### Task requirements
Would you copy only the lines below, beginning with the one that contains "Taiwan | Percent fully vaccinated: 64 -> 73" and running through the last entry line?

### Material supplied

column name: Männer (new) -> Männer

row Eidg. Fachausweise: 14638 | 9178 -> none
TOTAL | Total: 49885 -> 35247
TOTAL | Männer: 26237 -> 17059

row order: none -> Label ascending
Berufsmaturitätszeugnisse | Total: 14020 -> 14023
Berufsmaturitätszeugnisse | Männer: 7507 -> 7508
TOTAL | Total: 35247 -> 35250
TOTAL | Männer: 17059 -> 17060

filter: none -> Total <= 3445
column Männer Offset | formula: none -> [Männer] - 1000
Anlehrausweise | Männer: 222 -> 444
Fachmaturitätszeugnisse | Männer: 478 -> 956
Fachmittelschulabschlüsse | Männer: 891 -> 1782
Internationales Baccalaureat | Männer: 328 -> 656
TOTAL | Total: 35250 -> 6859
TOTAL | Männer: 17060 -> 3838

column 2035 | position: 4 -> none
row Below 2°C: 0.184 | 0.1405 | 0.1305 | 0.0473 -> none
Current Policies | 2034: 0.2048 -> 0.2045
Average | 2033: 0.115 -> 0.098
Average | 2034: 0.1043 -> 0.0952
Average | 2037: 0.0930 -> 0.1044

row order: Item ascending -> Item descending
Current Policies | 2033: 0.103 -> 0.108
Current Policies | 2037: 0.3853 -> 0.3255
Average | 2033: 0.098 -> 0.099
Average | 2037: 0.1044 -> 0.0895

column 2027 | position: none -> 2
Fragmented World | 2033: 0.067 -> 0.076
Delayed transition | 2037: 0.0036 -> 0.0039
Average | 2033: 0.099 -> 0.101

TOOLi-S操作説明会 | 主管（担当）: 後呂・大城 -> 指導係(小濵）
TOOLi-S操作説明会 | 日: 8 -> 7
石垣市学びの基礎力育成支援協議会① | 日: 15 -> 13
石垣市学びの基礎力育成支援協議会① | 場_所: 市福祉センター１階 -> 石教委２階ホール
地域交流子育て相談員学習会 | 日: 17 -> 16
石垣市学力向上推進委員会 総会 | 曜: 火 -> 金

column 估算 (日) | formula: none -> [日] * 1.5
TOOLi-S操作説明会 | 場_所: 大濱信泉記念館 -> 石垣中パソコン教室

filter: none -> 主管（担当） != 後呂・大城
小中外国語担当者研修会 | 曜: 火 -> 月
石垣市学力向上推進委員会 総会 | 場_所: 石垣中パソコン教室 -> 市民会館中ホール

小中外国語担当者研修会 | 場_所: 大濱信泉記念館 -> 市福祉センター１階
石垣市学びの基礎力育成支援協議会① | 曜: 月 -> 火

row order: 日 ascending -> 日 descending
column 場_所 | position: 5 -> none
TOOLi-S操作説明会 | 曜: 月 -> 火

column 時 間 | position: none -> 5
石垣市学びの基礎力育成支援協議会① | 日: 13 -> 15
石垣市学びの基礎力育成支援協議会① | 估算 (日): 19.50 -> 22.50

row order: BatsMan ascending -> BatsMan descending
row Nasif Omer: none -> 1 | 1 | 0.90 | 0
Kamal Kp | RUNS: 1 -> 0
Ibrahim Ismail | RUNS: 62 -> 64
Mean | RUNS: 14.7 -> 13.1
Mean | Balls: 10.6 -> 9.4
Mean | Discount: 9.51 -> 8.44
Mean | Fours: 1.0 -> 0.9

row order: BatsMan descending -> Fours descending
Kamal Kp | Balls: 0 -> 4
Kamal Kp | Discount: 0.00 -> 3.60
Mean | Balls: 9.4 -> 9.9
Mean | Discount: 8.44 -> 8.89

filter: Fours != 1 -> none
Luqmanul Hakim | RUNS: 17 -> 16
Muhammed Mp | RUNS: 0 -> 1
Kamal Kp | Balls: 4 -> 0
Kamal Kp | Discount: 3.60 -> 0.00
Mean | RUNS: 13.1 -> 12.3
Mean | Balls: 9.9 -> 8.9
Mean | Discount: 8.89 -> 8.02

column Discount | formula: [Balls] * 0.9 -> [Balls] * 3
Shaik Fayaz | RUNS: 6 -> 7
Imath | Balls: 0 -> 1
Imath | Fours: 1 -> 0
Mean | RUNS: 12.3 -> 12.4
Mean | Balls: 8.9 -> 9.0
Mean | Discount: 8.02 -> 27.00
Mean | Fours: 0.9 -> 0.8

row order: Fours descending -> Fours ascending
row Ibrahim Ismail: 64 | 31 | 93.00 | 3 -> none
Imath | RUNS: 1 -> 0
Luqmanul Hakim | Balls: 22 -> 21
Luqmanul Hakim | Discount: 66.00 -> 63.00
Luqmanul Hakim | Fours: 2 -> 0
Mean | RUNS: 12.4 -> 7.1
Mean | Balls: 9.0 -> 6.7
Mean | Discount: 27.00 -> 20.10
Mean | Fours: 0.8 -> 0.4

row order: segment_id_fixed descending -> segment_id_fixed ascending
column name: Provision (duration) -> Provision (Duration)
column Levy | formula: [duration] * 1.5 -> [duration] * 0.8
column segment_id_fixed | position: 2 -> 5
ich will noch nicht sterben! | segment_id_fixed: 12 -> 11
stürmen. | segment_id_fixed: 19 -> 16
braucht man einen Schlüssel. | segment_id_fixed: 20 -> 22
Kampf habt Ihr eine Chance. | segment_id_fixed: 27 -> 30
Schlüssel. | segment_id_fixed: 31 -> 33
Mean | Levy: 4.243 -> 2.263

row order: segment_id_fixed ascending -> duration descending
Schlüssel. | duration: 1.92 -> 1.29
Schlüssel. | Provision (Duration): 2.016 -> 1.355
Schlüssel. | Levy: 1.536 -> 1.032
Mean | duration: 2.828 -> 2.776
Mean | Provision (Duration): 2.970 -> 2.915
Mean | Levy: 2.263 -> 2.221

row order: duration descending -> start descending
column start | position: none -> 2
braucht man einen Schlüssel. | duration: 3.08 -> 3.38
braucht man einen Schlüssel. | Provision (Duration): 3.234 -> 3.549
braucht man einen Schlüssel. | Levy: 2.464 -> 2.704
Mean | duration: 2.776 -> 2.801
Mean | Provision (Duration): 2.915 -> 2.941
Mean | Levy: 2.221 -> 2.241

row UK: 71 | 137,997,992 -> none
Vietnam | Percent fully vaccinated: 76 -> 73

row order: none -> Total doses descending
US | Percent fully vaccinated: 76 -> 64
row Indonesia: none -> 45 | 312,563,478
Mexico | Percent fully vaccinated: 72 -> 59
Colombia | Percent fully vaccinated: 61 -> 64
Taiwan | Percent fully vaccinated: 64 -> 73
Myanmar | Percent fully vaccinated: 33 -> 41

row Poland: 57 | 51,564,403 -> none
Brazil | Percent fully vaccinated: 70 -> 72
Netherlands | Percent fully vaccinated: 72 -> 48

### Answer for this exercise
Taiwan | Percent fully vaccinated: 64 -> 73
Myanmar | Percent fully vaccinated: 33 -> 41

row Poland: 57 | 51,564,403 -> none
Brazil | Percent fully vaccinated: 70 -> 72
Netherlands | Percent fully vaccinated: 72 -> 48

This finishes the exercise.